Apoyo. Chicago alzó la voz ayer por los indocumentados.Foto: Especial
Miles de ciudadanos de las grandes urbes rechazan persecución a los indocumentados

CHICAGO, EU.- La rebelión de las “ciudades santuario” estalló ayer en Chicago y Nueva York, donde miles de personas protestaron contra las redadas de indocumentados ordenadas por el presidente de Estados Unidos, Donald Trump.

Aproximadamente 10 mil personas colmaron ayer la Plaza Daley, en el centro de Chicago, para manifestar su rechazo a las redadas.

Artemio Arreola, de la Coalición de Illinois para los Derechos de Inmigrantes y Refugiados (ICIRR), declaró que la concentración realizada frente a la alcaldía podría superar la estimación inicial de los organizadores de reunir a unas 10 mil personas.

Los manifestantes, que planeaban marchar desde la plaza hasta las oficinas de Inmigración ubicadas a pocas cuadras de distancia, desplegaron carteles donde se leía “cierren los campos de concentración”, en referencia a las instalaciones donde son recluidos inmigrantes en la frontera, los niños  en particular.

“Detengan las deportaciones” y “Fin de las detenciones, bienvenidos los inmigrantes”, se leía en dos carteles colgados del edificio del Daley Center, donde funcionan las cortes del Condado de Cook.

“Debemos decirle a este presidente racista que tiene que parar con la criminalización de los desesperados, dijo en la plaza y ante los manifestantes el congresista demócrata Jesús “Chuy” García.

VIGILIA EN NUEVA YORK

Cientos de activistas realizaron ayer una vigilia en Manhattan en protesta por los planes del gobierno de Trump de lanzar una ofensiva para atrapar a inmigrantes que tienen órdenes de deportación.

Los activistas se manifestaron en la zona de Foley Square, exigiendo que el gobierno clausure los centros de detención donde hay migrantes viviendo en condiciones hacinadas e insalubres.

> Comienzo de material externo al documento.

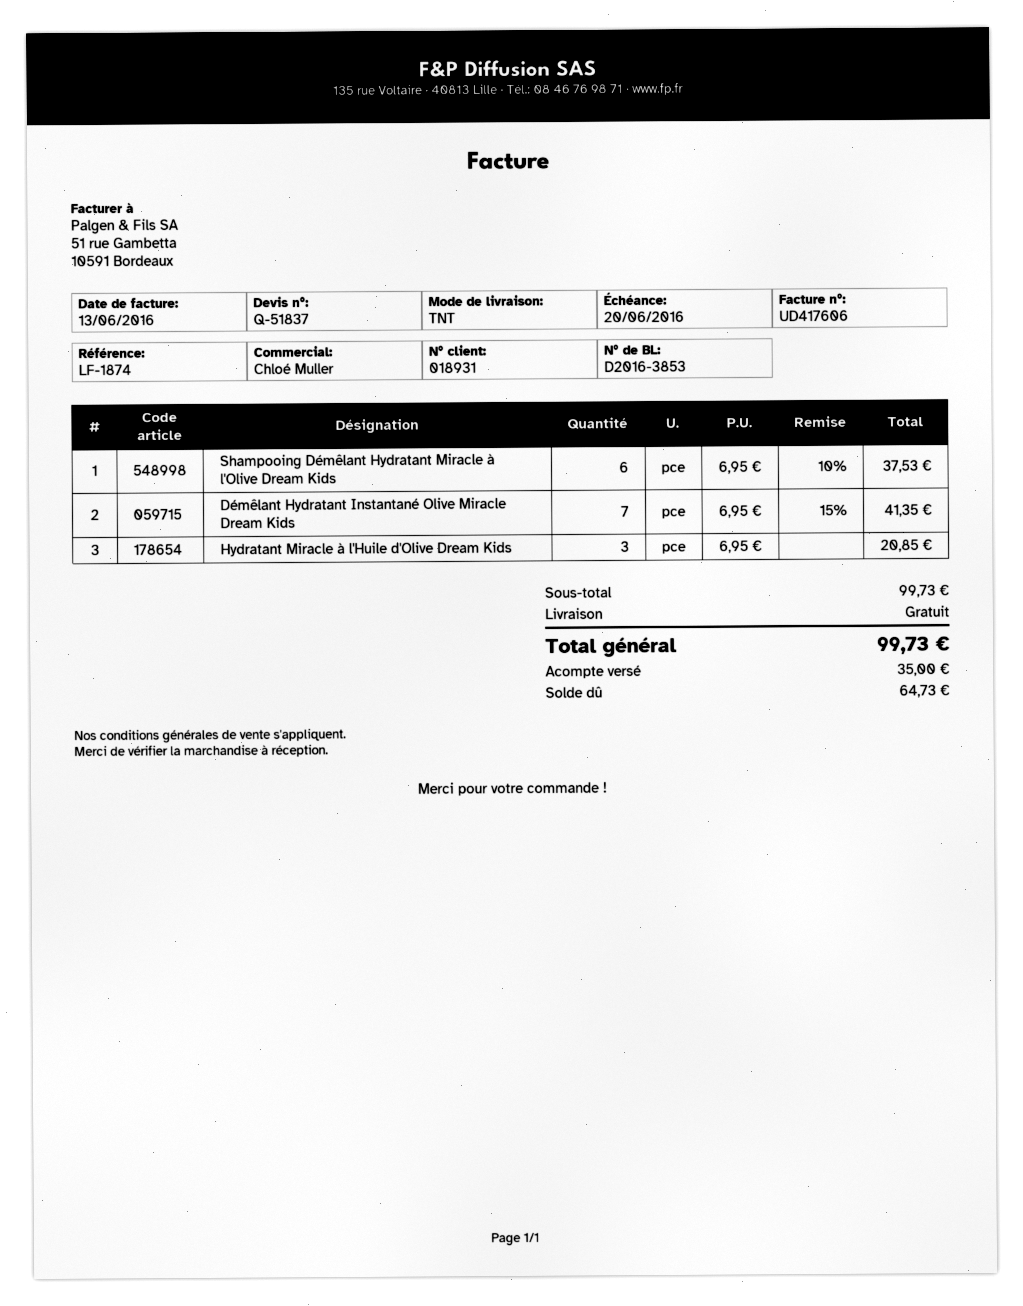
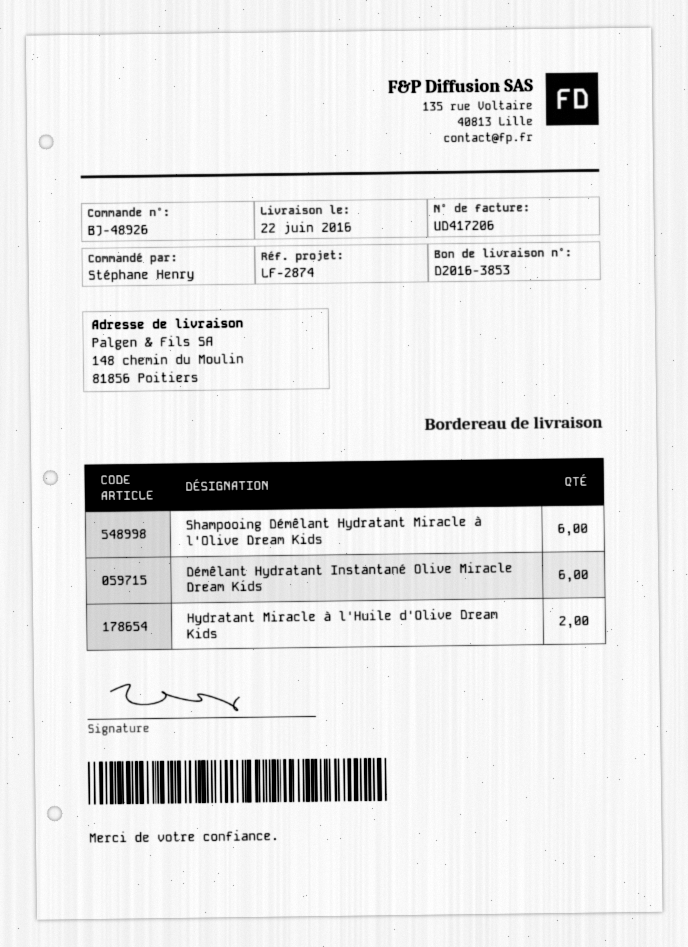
invoice number: UD417606 -> UD417206
reference: LF-1874 -> LF-2874
Démêlant Hydratant Instantané Olive Miracle Dream Kids: 7 -> 6
Hydratant Miracle à l'Huile d'Olive Dream Kids: 3 -> 2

El gobierno anunció una campaña de arrestos del Servicio de Inmigración y Aduanas (ICE) que comenzará hoy. Los activistas exhortaron a los inmigrantes a esconderse para evadir las medidas de fuerza.

El alcalde de Nueva York Bill de Blasio advirtió que la ciudad no cooperará con el ICE. Y el gobernador del estado de Nueva York, Andrew Cuomo, llamó a los inmigrantes necesitados a contactar una línea telefónica establecida para ayudarlos.